Table two Ai Nuoning lumbar injection is to the inhibitory action of mouse bearing liver cancer HepS
| Group | Dosage mg/ (kg.d) | Administration time (d) | Average tumour inhibiting rate (x ± s)/% | The P value |
| CTX | 18 | 10 | 43.95±3.39 | <0.01 |
| Low dose group | 0.015 | 10 | 37.78±9.57 | <0.05 |
| Middle dose groups | 0.03 | 10 | 51.53±5.35 | <0.01 |
| High dose group | 0.06 | 10 | 55.11±5.59 | <0.01 |
Table three Ai Nuoning lumbar injection is to the inhibitory action of transplantability murine sarcoma S-180
| Group | Dosage mg/ (kg.d) | Administration time (d) | Average tumour inhibiting rate (x ± s)/% | The P value |
| CTX | 18 | 10 | 58.43±4.08 | <0.01 |
| Low dose group | 0.015 | 10 | 41.26±2.53 | <0.01 |
| Middle dose groups | 0.03 | 10 | 52.7±3.27 | <0.01 |
| High dose group | 0.06 | 10 | 57.42±3.63 | <0.01 |
Embodiment 8
The anti-SIV cell culture test of Ai Nuoning: Ai Nuoning is mixed with the original liquid of 1ug/ml with dehydrated alcohol, is diluted to 10 with water for injection
-2The ug/ml medicinal liquid, the reuse culture fluid is made serial dilution, and CEMx174 cell co-cultivation 3-5 days is chosen the nontoxic basically concentration of pair cell and is made an experiment.Formal test: the medicine serial dilution, changed equal dilution factor medicine culture fluid in 3 days 1 time with SIVmac and CEMx174 cell co-cultivation, 6 days record cytopathys (CPE), culture supernatant is made serial titration of virus, and cell smear is made the fluorescent antigen cell counting.Make AZT positive control drug (2uM) and SIVmac virus control equally.

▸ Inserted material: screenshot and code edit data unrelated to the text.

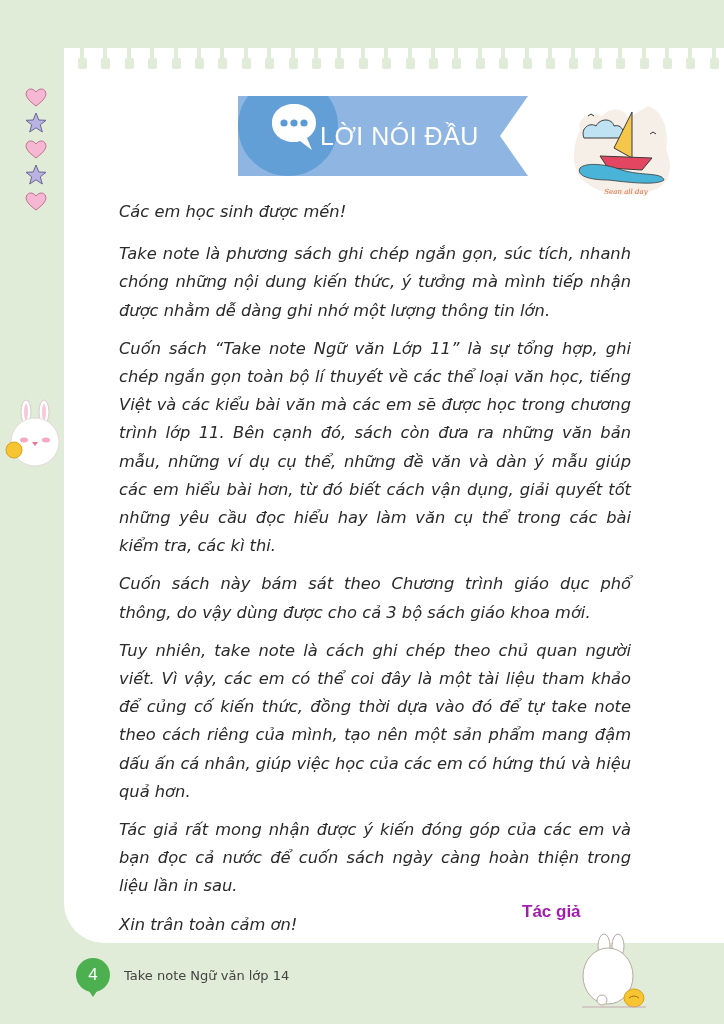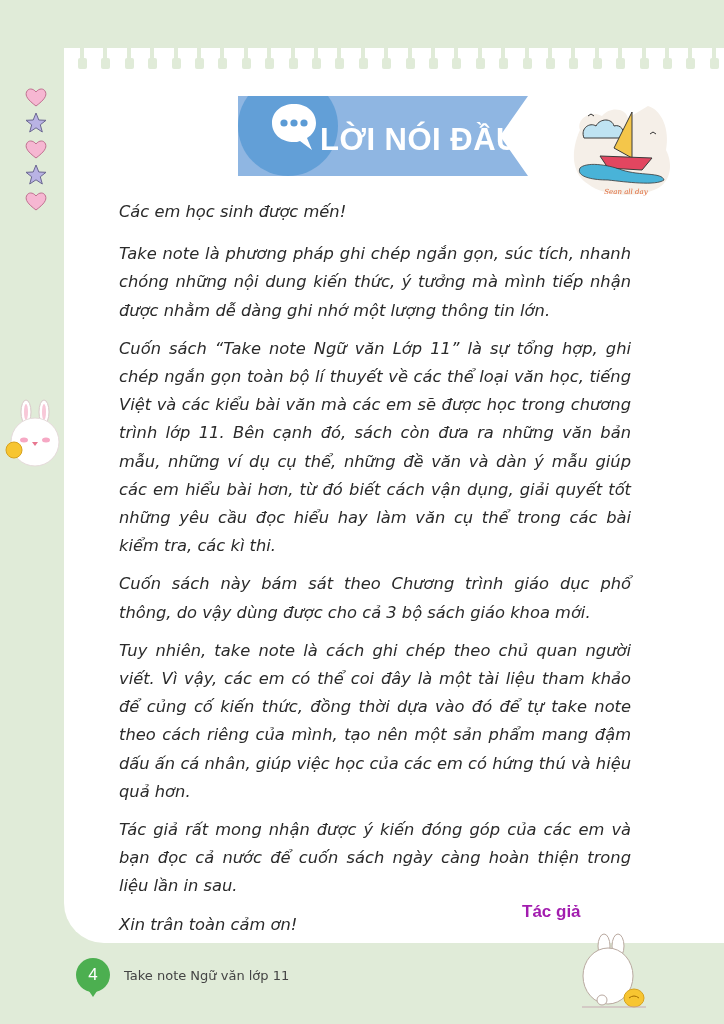--- a/index.html
+++ b/index.html
@@ -46,7 +46,7 @@
   .banner-title {
     position: absolute; left: 82px; top: 26px;
     font-family: "Liberation Sans", sans-serif;
-    font-weight: bold; font-size: 31px; color: #ffffff;
+    font-weight: normal; font-size: 25px; color: #ffffff;
     letter-spacing: 0.5px;
   }
   .sticker { position: absolute; left: 566px; top: 100px; width: 120px; height: 100px; }

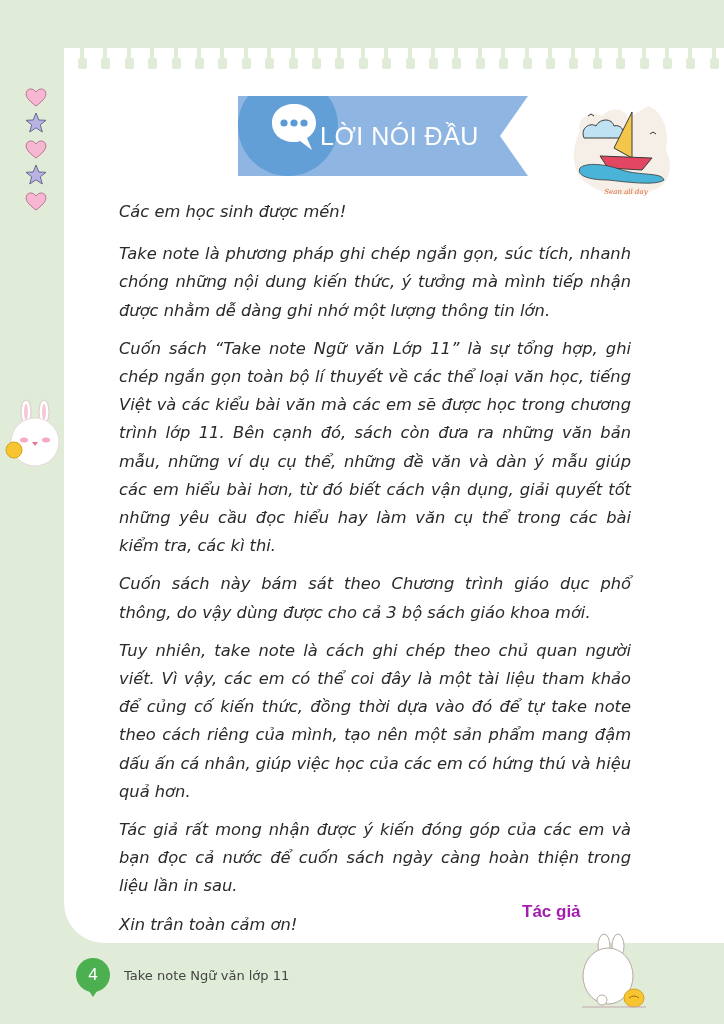--- a/index.html
+++ b/index.html
@@ -266,7 +266,7 @@
 
 <div class="content">
   <p class="greet">Các em học sinh được mến!</p>
-  <p>Take note là phương pháp ghi chép ngắn gọn, súc tích, nhanh chóng những nội dung kiến thức, ý tưởng mà mình tiếp nhận được nhằm dễ dàng ghi nhớ một lượng thông tin lớn.</p>
+  <p>Take note là phương sách ghi chép ngắn gọn, súc tích, nhanh chóng những nội dung kiến thức, ý tưởng mà mình tiếp nhận được nhằm dễ dàng ghi nhớ một lượng thông tin lớn.</p>
   <p>Cuốn sách “Take note Ngữ văn Lớp 11” là sự tổng hợp, ghi chép ngắn gọn toàn bộ lí thuyết về các thể loại văn học, tiếng Việt và các kiểu bài văn mà các em sẽ được học trong chương trình lớp 11. Bên cạnh đó, sách còn đưa ra những văn bản mẫu, những ví dụ cụ thể, những đề văn và dàn ý mẫu giúp các em hiểu bài hơn, từ đó biết cách vận dụng, giải quyết tốt những yêu cầu đọc hiểu hay làm văn cụ thể trong các bài kiểm tra, các kì thi.</p>
   <p>Cuốn sách này bám sát theo Chương trình giáo dục phổ thông, do vậy dùng được cho cả 3 bộ sách giáo khoa mới.</p>
   <p>Tuy nhiên, take note là cách ghi chép theo chủ quan người viết. Vì vậy, các em có thể coi đây là một tài liệu tham khảo để củng cố kiến thức, đồng thời dựa vào đó để tự take note theo cách riêng của mình, tạo nên một sản phẩm mang đậm dấu ấn cá nhân, giúp việc học của các em có hứng thú và hiệu quả hơn.</p>

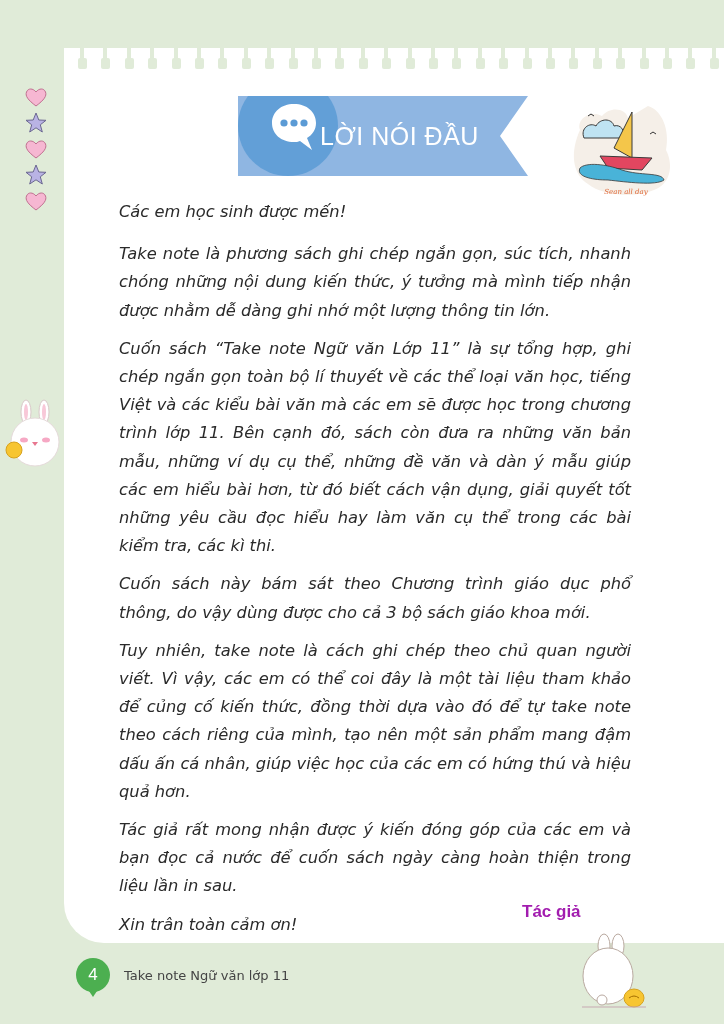--- a/index.html
+++ b/index.html
@@ -287,7 +287,7 @@
 
 <div class="footer">
   <div class="page-badge">4</div>
-  <div class="footer-title">Take note Ngữ văn lớp 11</div>
+  <div class="footer-title">Take note Ngữ văn lớp 14</div>
 </div>
 
 </body></html>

Criterion as a result: with multiple (all comparing) and the reference judgement mutually of cytopathy degree of fluorescencepositive cell suppression ratio, viral yield decline log2 with SIVmac.
The anti-SIV cell culture test of table four Ai Nuoning result
Ai Nuoning has only 10 at drug level
-5Suitable during to the suppression ratio of cell antigen and AZT 2uM during ug/ml.Show that its inhibitory action is considerably beyond AZT.
Embodiment 9
Ai Nuoning resists the in vivo test of acute SIV infected monkey
Medicine: contain Ai Nuoning fat milk (5ug/ml).Blank: 10% fat milk.Positive control: AZT.
Rhesus Macacus: 12,5-6kg/ only, 4-8 year outward appearance healthy, health check-up does not have the enlargement of superficial lymph knot, it is negative that serology detects SIV, SRV and STLV antiviral antibody, tulase is negative, dysentery bacillus is negative.If Ai Nuoning is low, high dose group, AZT group and virus control group, every group each 3.With SIVmac251 virus liquid 5MID
100(5 100% monkey infective doses) intravenous injection is infected.
Therapeutic test: monkey infects administration after 1 hour, and low dose group 3ug//inferior, high dose group 9ug//inferior, lumbar injection, day 2 times, 8 weeks of logotype.The AZT group: 200mg//day, oral, 4 weeks of logotype.Each group was observed to 105 days after the drug withdrawal.Plasma viral and the whole blood virus titer check result of test monkey are seen table five and six.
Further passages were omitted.